(Dataset excerpts)

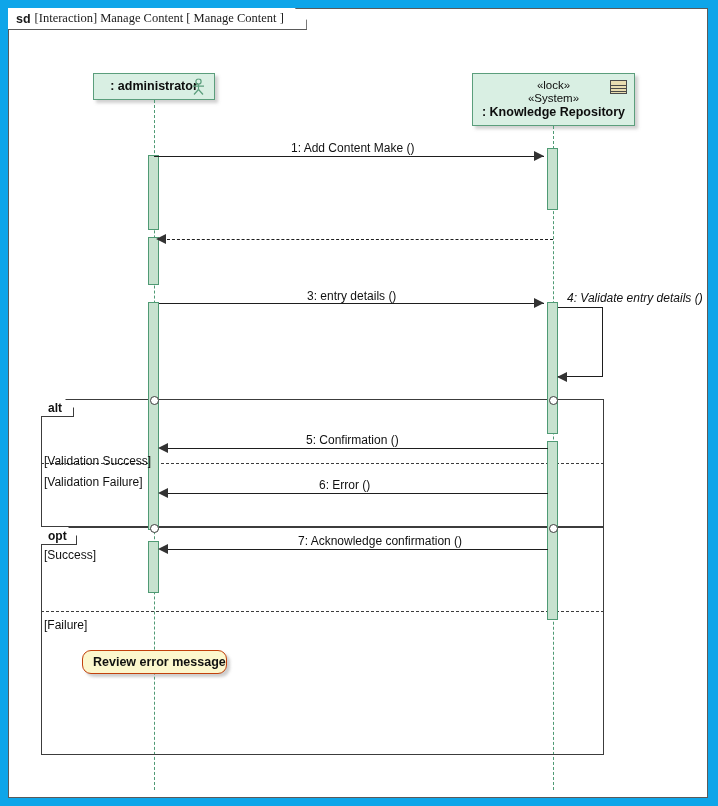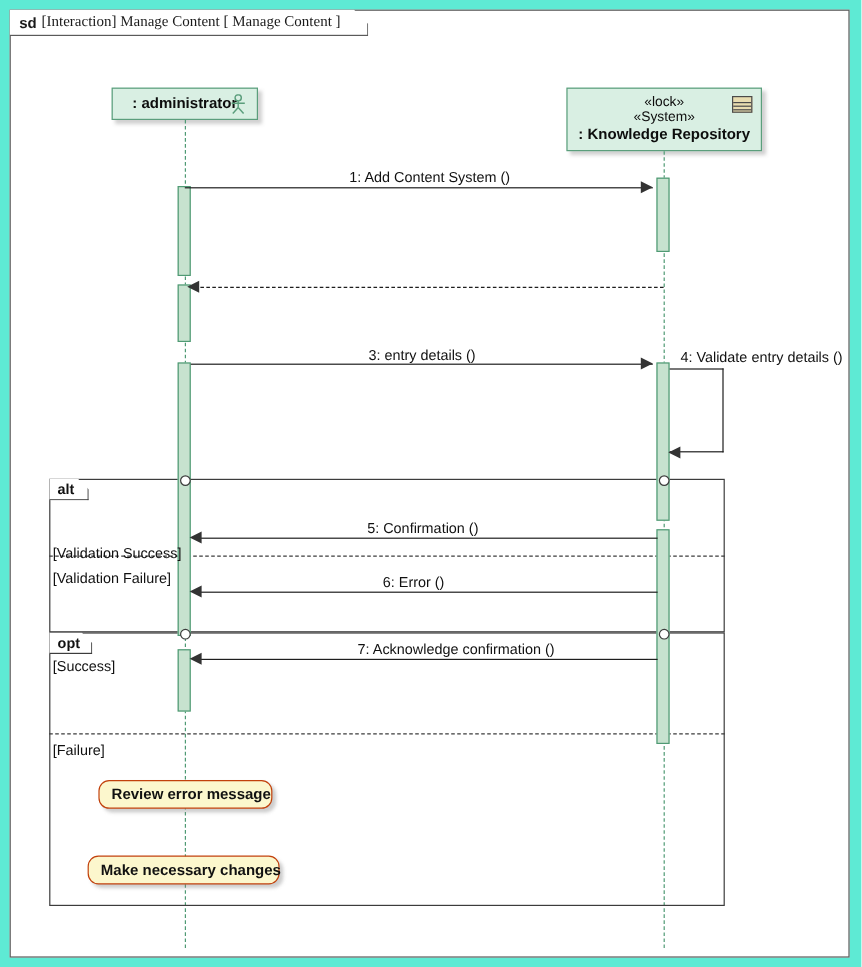--- a/index.html
+++ b/index.html
@@ -15,7 +15,7 @@
     position: relative;
     width: 718px;
     height: 806px;
-    background: #5eead4;
+    background: #0ea5e9;
     overflow: hidden;
   }
 

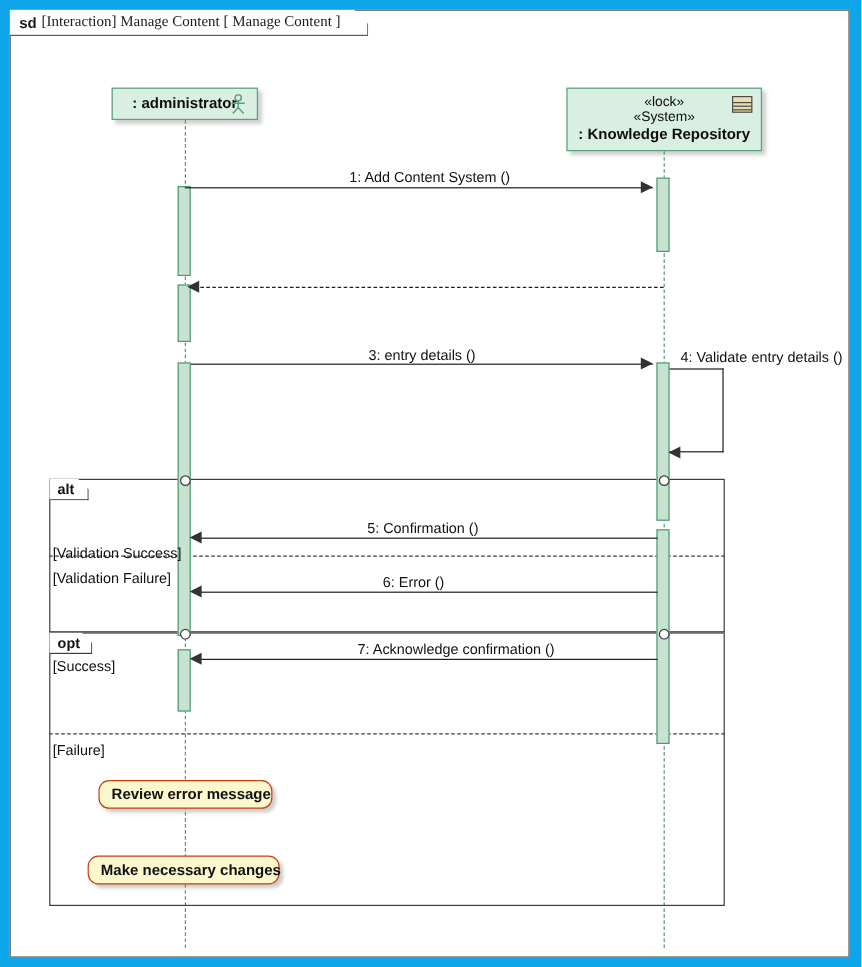--- a/index.html
+++ b/index.html
@@ -282,7 +282,7 @@
   <div class="activation" style="left:547px; top:302px; height:132px;"></div>
   <div class="activation" style="left:547px; top:441px; height:179px;"></div>
 
-  <div class="msg-label" style="left:291px; top:141px;">1:  Add Content System ()</div>
+  <div class="msg-label" style="left:291px; top:141px;">1:  Add Content Make ()</div>
   <div class="msg-line solid" style="left:154px; top:156px; width:390px;"></div>
   <div class="arrow right" style="left:534px; top:151px;"></div>
 

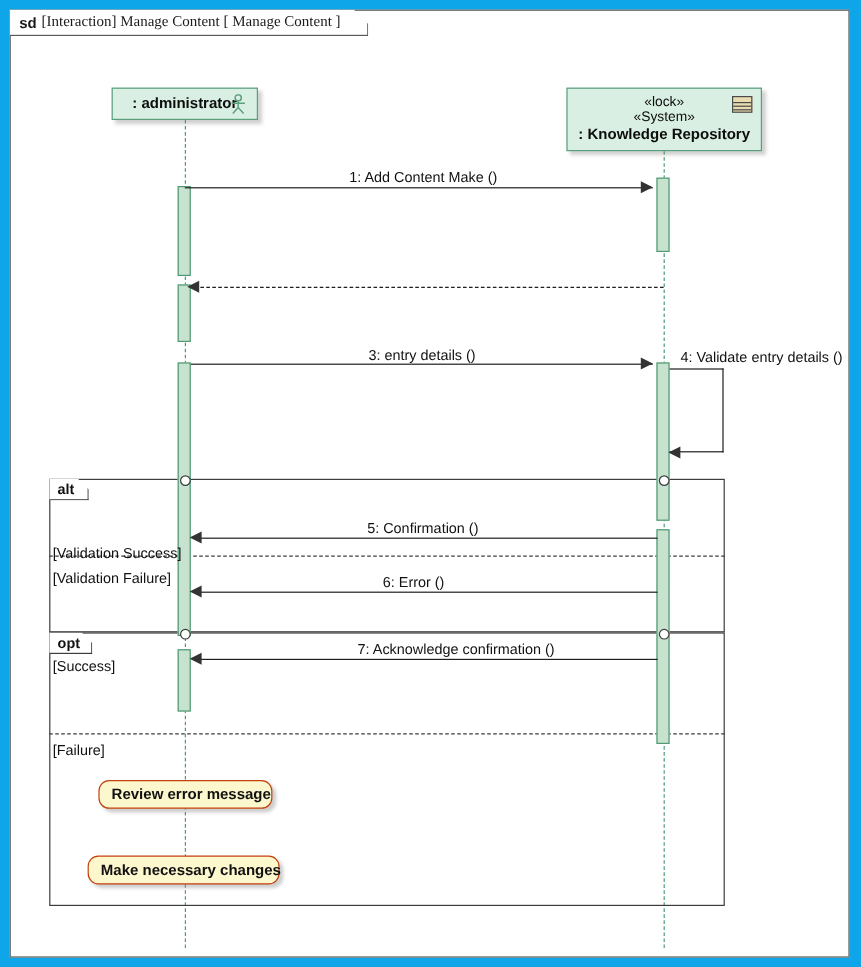--- a/index.html
+++ b/index.html
@@ -293,7 +293,7 @@
   <div class="msg-line solid" style="left:159px; top:303px; width:385px;"></div>
   <div class="arrow right" style="left:534px; top:298px;"></div>
 
-  <div class="msg-label" style="left:567px; top:291px;">4:  Validate entry details ()</div>
+  <div class="msg-label" style="left:567px; top:291px;font-style:italic;">4:  Validate entry details ()</div>
   <div class="self-loop" style="left:558px; top:307px; width:45px; height:70px;"></div>
   <div class="arrow left" style="left:557px; top:372px;"></div>
 

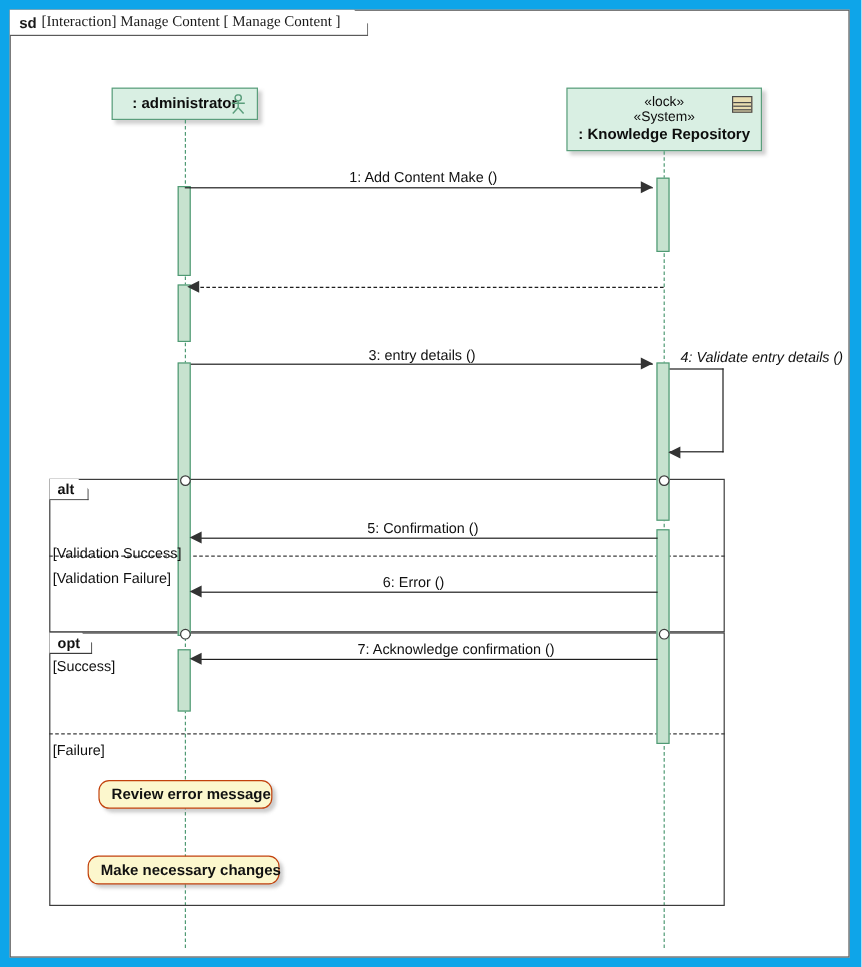--- a/index.html
+++ b/index.html
@@ -334,9 +334,6 @@
   <div class="action-box" style="left:82px; top:650px; width:145px; height:24px;">
     <span>Review error message</span>
   </div>
-  <div class="action-box" style="left:73px; top:713px; width:160px; height:24px;">
-    <span>Make necessary changes</span>
-  </div>
 
 </div>
 

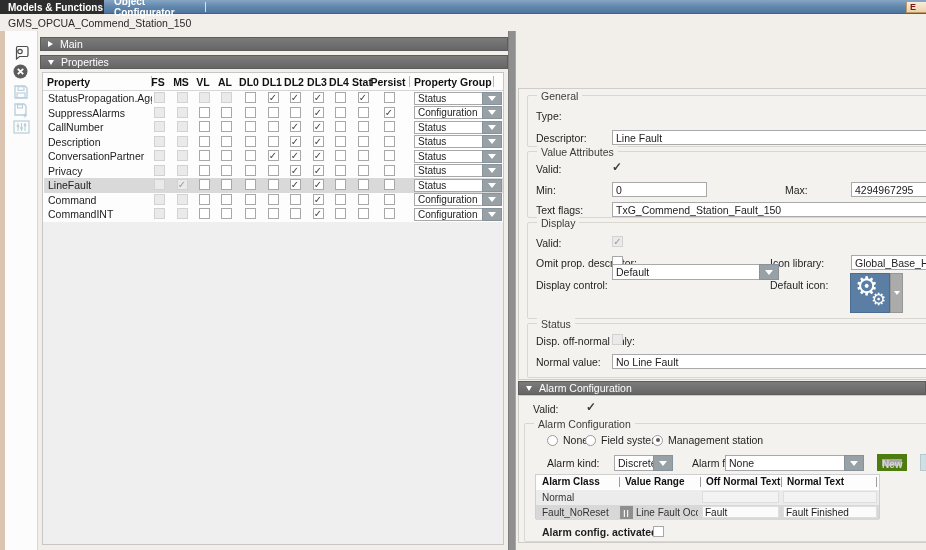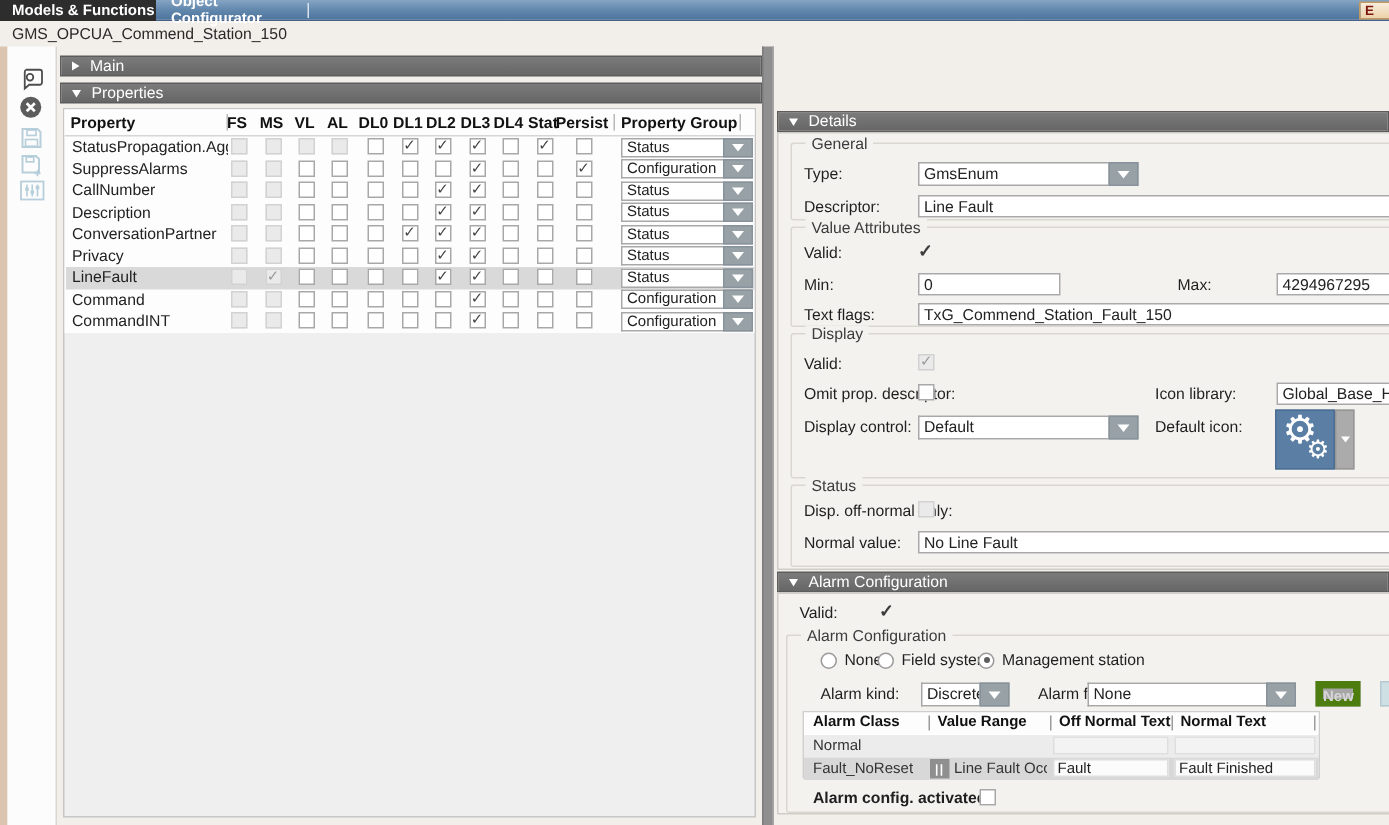--- a/index.html
+++ b/index.html
@@ -374,10 +374,6 @@
 
   <div id="right" class="abs">
 
-    <div class="abs sec-h" style="left:2px;top:43px;width:408px;height:14px">
-      <span class="tri-down"></span>
-      <span>Details</span>
-    </div>
 
     <div class="abs body-box" style="left:2px;top:57px;width:412px;height:292px">
 

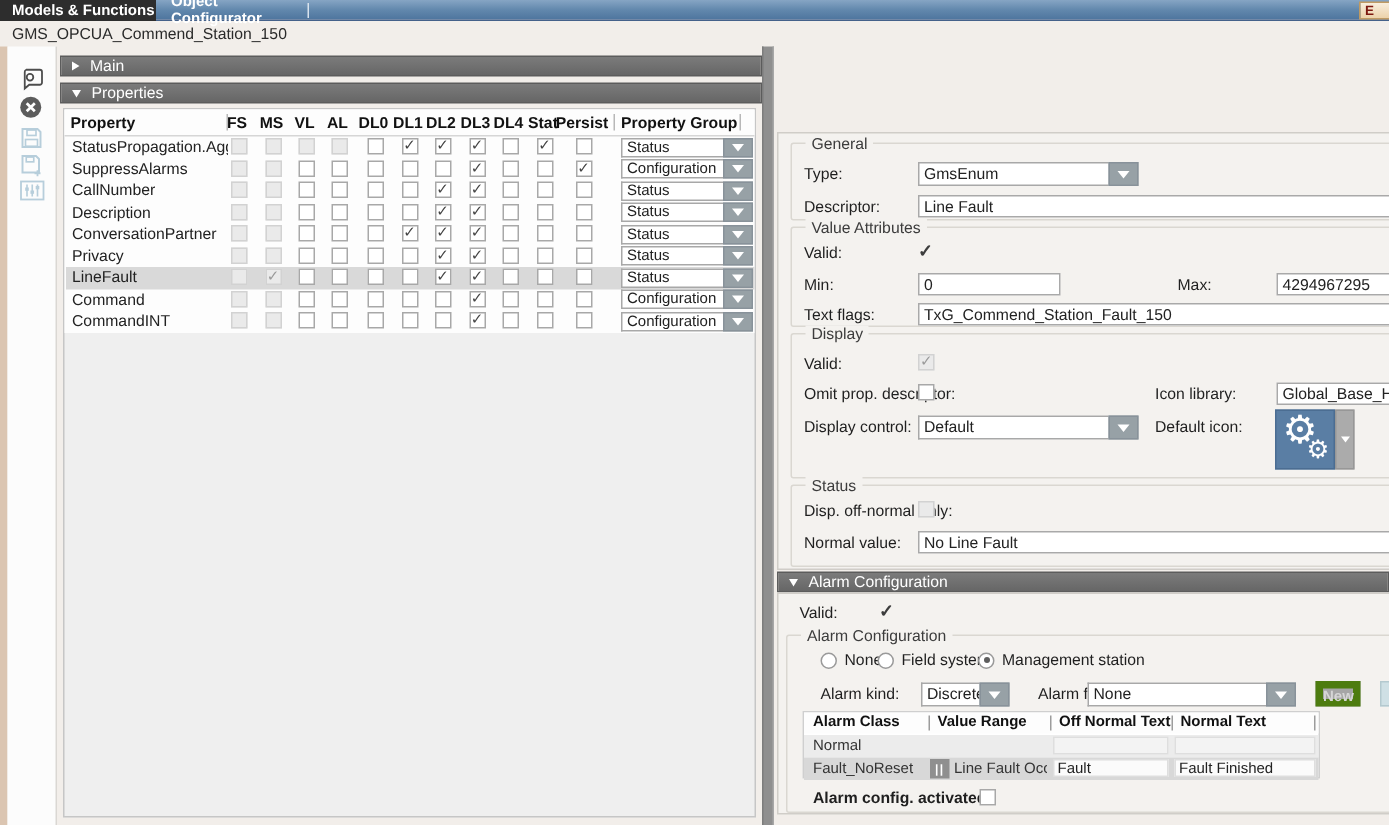--- a/index.html
+++ b/index.html
@@ -380,10 +380,6 @@
       <div class="group" style="left:8px;top:6px;width:420px;height:52px">
         <span class="group-label">General</span>
         <span class="lbl" style="left:8px;top:14px">Type:</span>
-        <div class="dd dd16" style="left:84px;top:12px;width:147px">
-          <span class="dd-field">GmsEnum</span>
-          <span class="dd-btn"></span>
-        </div>
         <span class="lbl" style="left:8px;top:36px">Descriptor:</span>
         <div class="input" style="left:84px;top:34px;width:330px">Line Fault</div>
       </div>

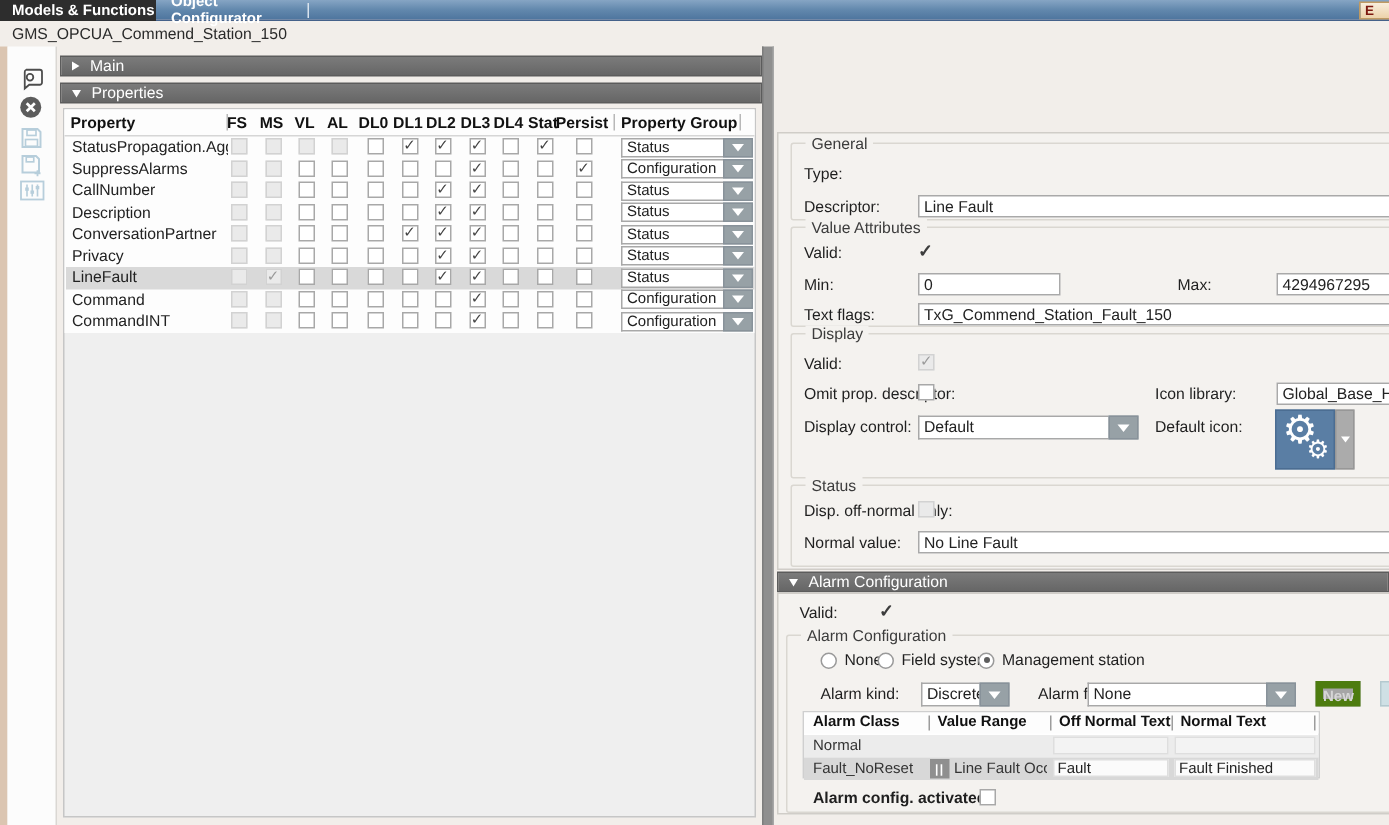--- a/index.html
+++ b/index.html
@@ -405,7 +405,7 @@
         <span class="lbl" style="left:242px;top:34px">Icon library:</span>
         <div class="input" style="left:323px;top:32px;width:95px">Global_Base_HQ_1</div>
         <span class="lbl" style="left:8px;top:56px">Display control:</span>
-        <div class="dd dd16" style="left:84px;top:54px;width:147px">
+        <div class="dd dd16" style="left:84px;top:41px;width:167px">
           <span class="dd-field">Default</span>
           <span class="dd-btn"></span>
         </div>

(End Dataset excerpts)

Your assignment: In the lines above, locate the string "arrow". Copy every line where it occurs.

Reply:
   <div class="arrow right" style="left:534px; top:151px;"></div>
   <div class="arrow right" style="left:534px; top:298px;"></div>
   <div class="arrow left" style="left:557px; top:372px;"></div>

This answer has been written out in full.